*** Opening Material provided ***
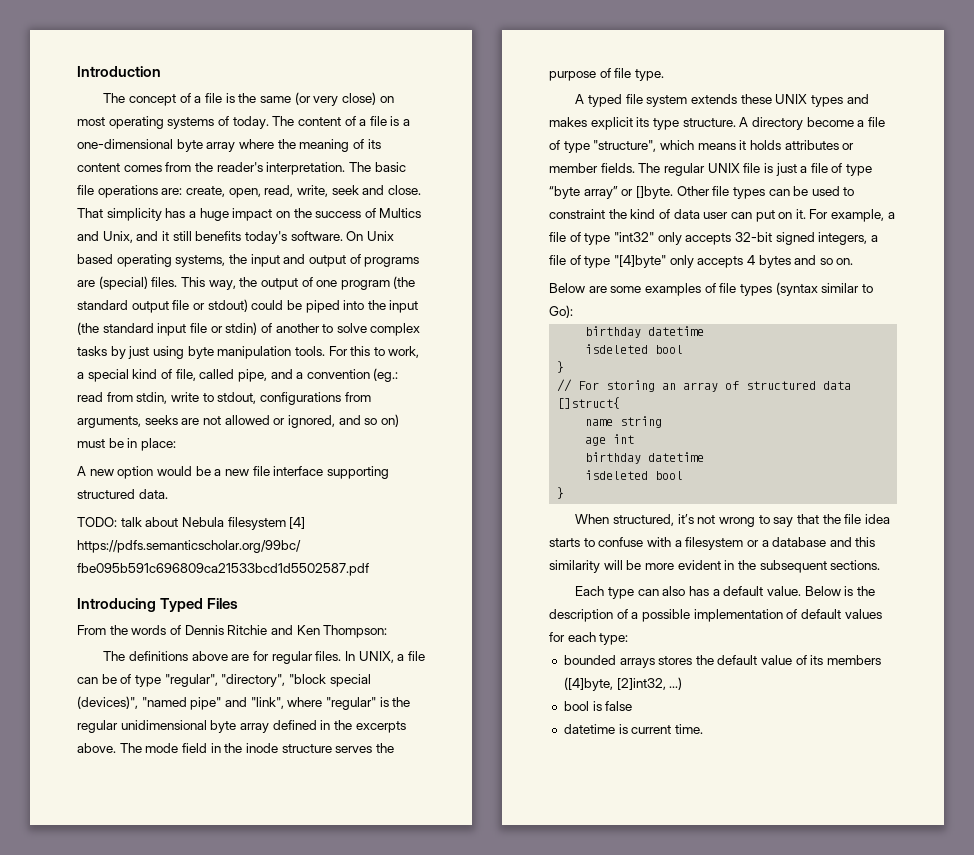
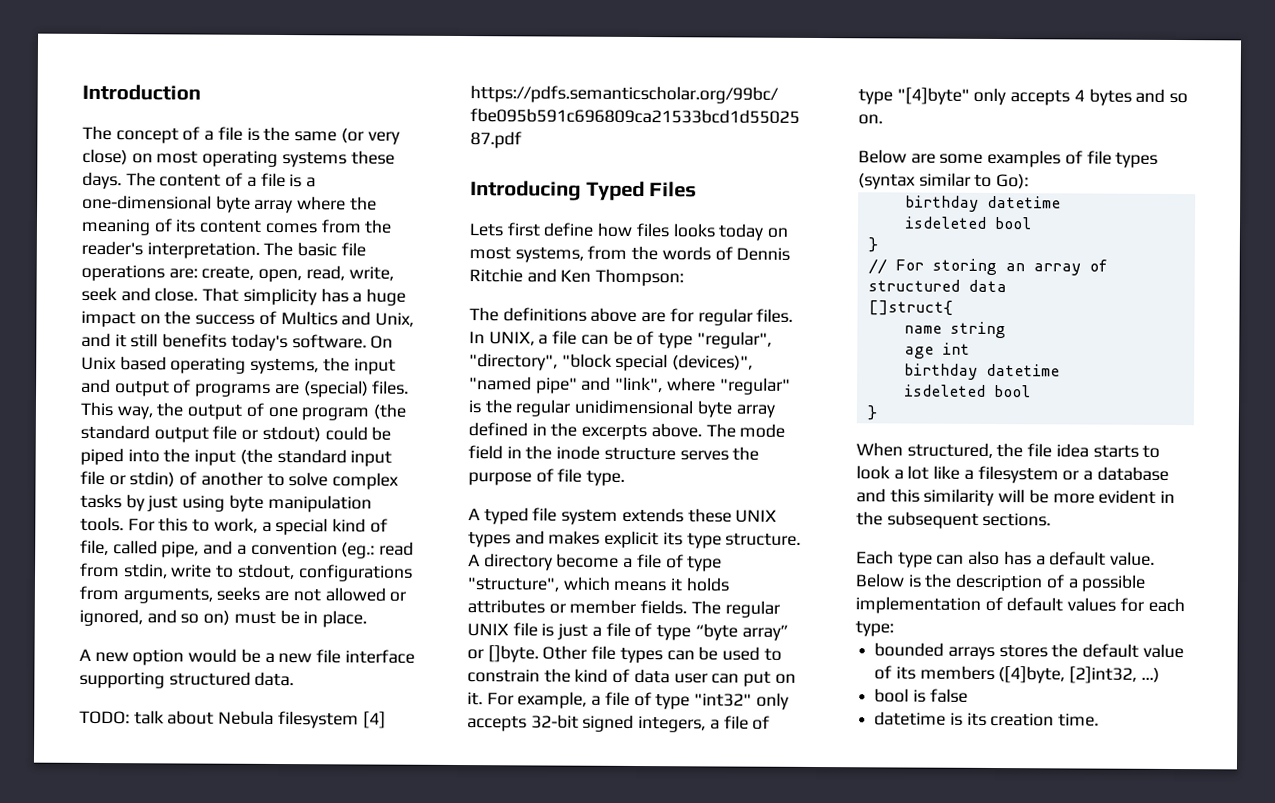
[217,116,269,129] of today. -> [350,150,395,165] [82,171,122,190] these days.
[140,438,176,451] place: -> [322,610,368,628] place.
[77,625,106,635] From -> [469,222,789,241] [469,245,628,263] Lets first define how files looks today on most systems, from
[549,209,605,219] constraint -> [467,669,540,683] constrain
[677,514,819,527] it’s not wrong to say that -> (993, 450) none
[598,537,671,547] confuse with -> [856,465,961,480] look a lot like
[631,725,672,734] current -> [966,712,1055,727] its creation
*** Closing Material provided ***
Aim of the task: This exercise requires the lines of the entries containing the string "today".

Output:
[217,116,269,129] of today. -> [350,150,395,165] [82,171,122,190] these days.
[77,625,106,635] From -> [469,222,789,241] [469,245,628,263] Lets first define how files looks today on most systems, from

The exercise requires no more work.